After this, she talked a bit about how in her family there were seven sisters, and that in one year five of them died, and she was in church praying, "Jesu, will I be next?", and the child in the stained glass window smiled at her and she knew her time had not yet come.

Later, a third nun popped who who was a real talker, and after I said I study the history of Christianity, although she hadn't been a part of our previous conversation, she almost right away started up on this good-natured mini-rant about politics.

"Oh," she was like, "People are so afraid to say God anymore, especially the political candidates, unlike the way it used to be. All the Founding Fathers believed in a God who made us."
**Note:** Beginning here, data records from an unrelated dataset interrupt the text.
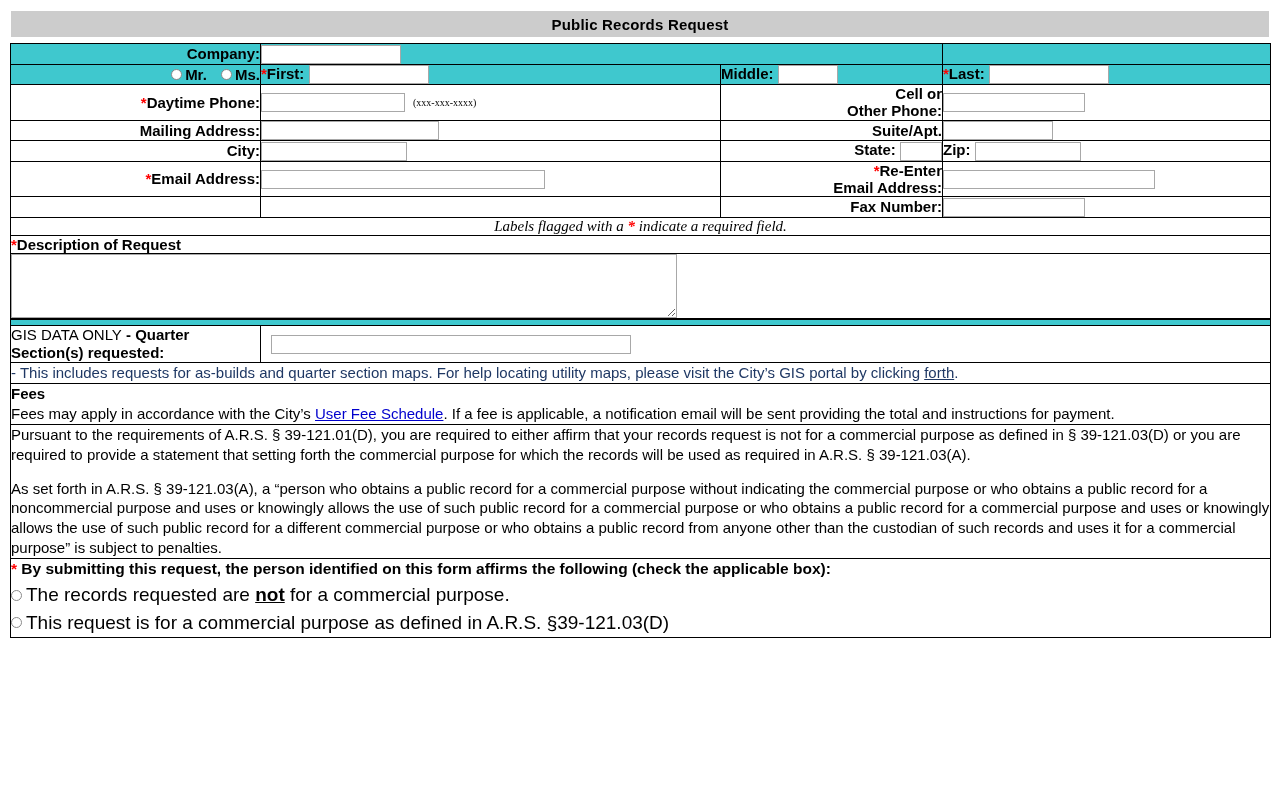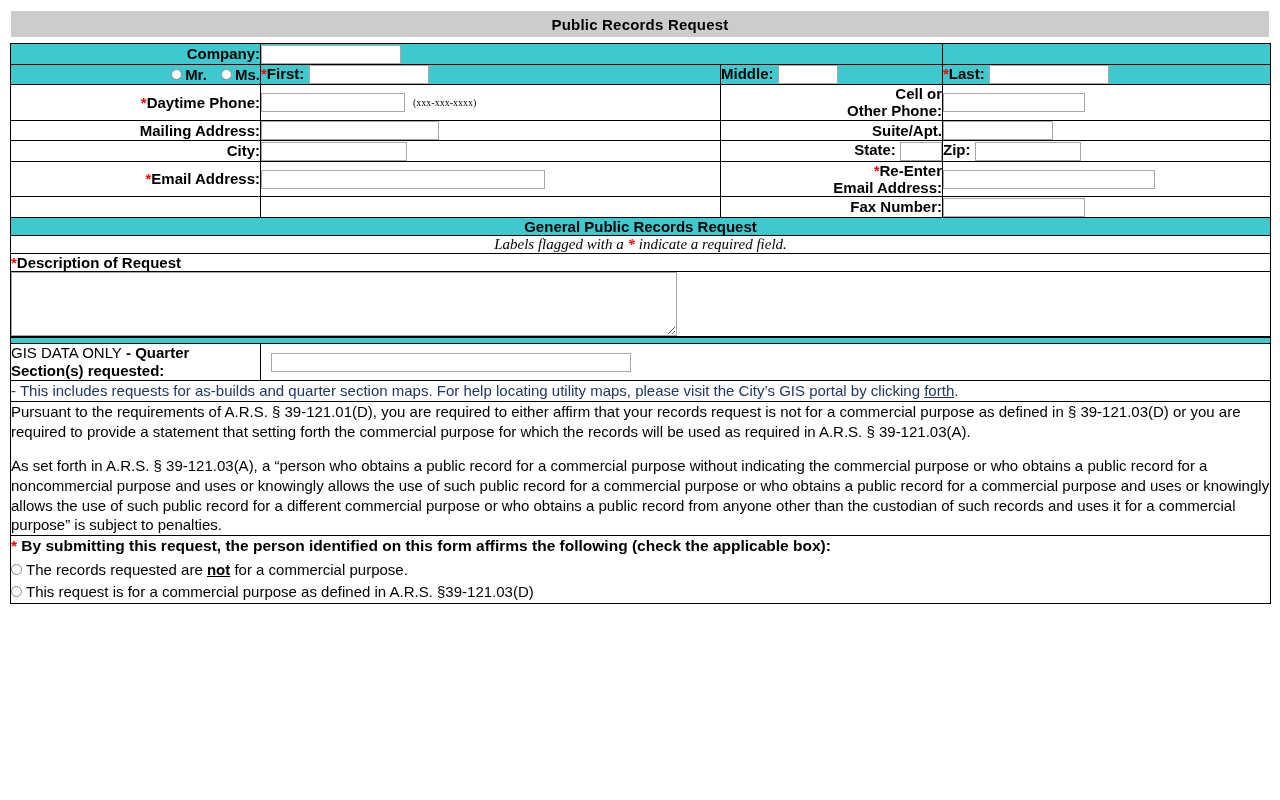"General Public Records Request" tr { html: <tr> <td>General Public Records Request</td> </tr> -> none }
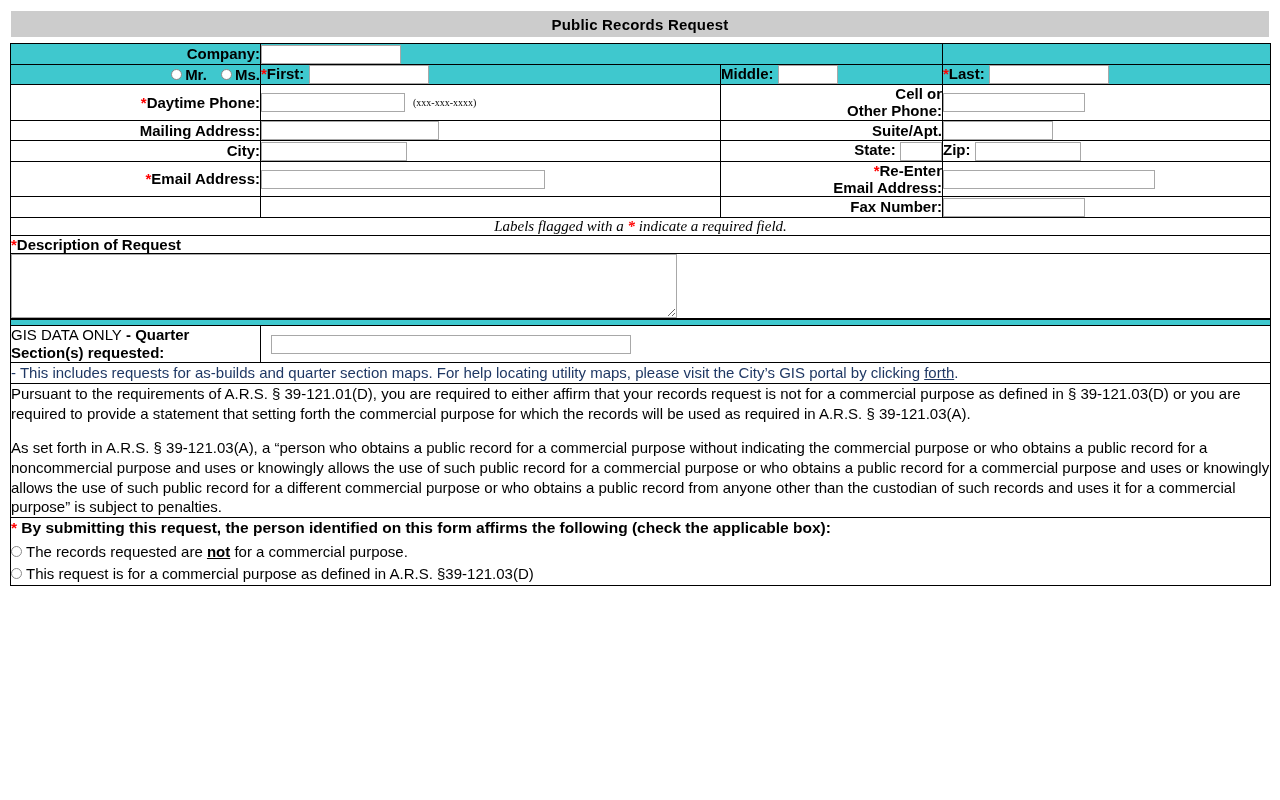"Fees" tr { html: none -> <tr> <td> <div>Fees</div> <div><span>Fees may apply in accordance with the City’s </span><a>User Fee Schedule</a><span>. If a fee is applicable, a notification email will be sent providing the total and instructions for payment.</span></div> </td> </tr> }
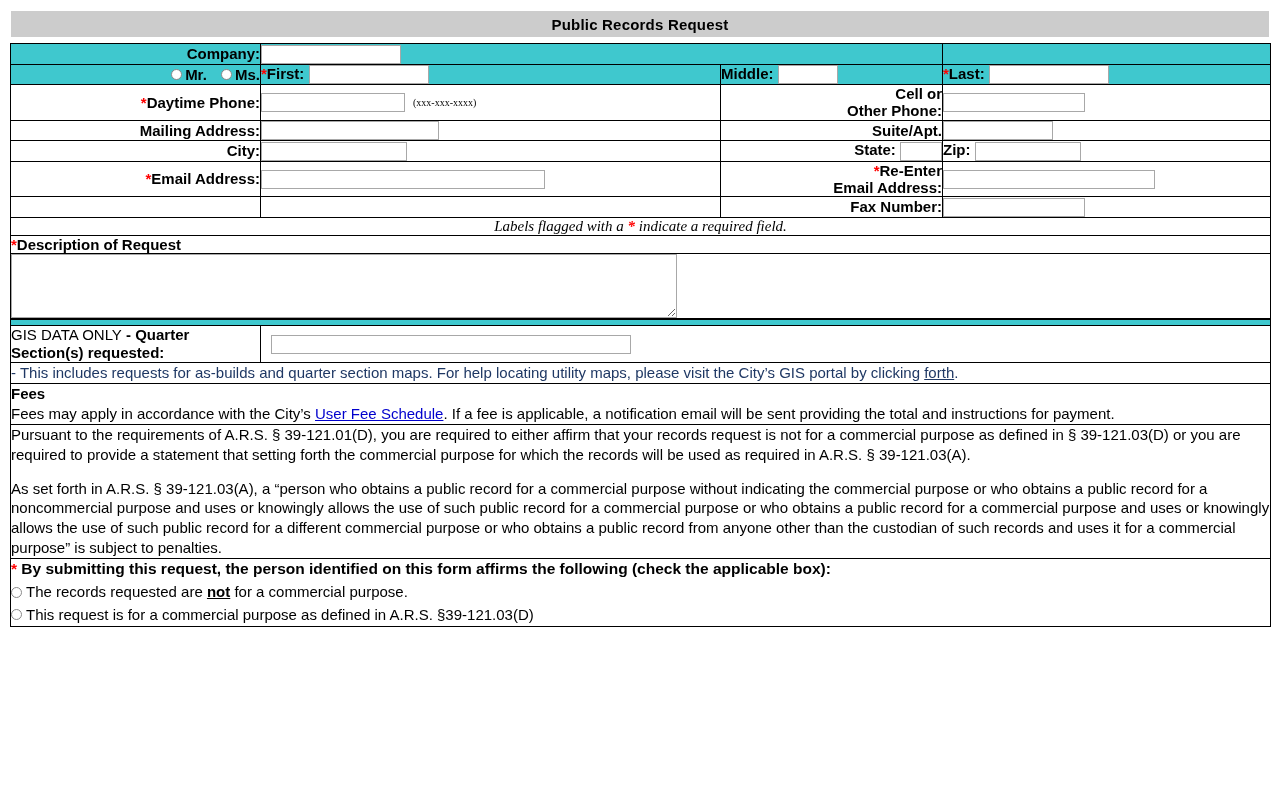"The records requested are not" .affirm-opt { font-size: 15px -> 19px }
"That's right," I was like, "But most of them didn't believe in the divinity of Christ. They were all deists, the most they thought was that Jesus was a supremely moral man who we should all imitate,but no more than that, and that a bunch of superstitious miracle stories had accreted around his life. That's a lot different then Obama and McCain, who are both professing Christians."

She seemed flummoxed, and I added, "Though, McCain's pastor called the Catholic church the Whore of Babylon."

"Really?", she was like, and my great aunt's friend chimed in, "But McCain, or his pastor?"

"His pastor did say that," I was like, "but McCain sat through that for twenty years, and somehow no one made an issue of that in the election. The whole thing is odd."

Somehow, the third nun then got off on a sidetrack and was saying how when she was in college she had a Latin course, and one day before the exam she was looking for a book and was next to the Latin section, and she just felt the urge to pick up some Bonaventure, so she just flipped open the book and read a bit, and the next day, it turned out that the very same paragraph she had read was on the test.

She also began to say farewell (she was a talker) and was like, "May God lead you!", and then that got her saying how she had lived and worked like an hour away from where my parents live, and how after her novitiate ended and she was waiting to be assigned, her mom said to her, "May God lead you," like she always would do, but then was like, "But not too far!"

Somehow, she then said that part of her family had the name that's the maiden name of Obama's mother, and then she began to say that she is hoping he'll change his position on the babies, and since the nun had already outstayed her welcome a bit, my mom was like, "Of course, sister, you'll just have to continue praying for it," and with that a a few other comments nudged her out of the room.

After our visit, before we stopped through a Tim Hortons for coffee, my mom was saying that she always got the impression of a hatchet from John Paul II, and that it was always his way or the highway.

"And," she was like, "it's not like I keep up with any of this, but what does the church have to show for such a long popehood, or papacy, or whatever you call it? I'm not saying that everyone has to be a great leader or that I could be, but you think that with what everyone says about him that he would have been doing something great, but I don't just see what it was with him, except that he was Polish and every other pope before him had been Italian. He didn't even seem that smart."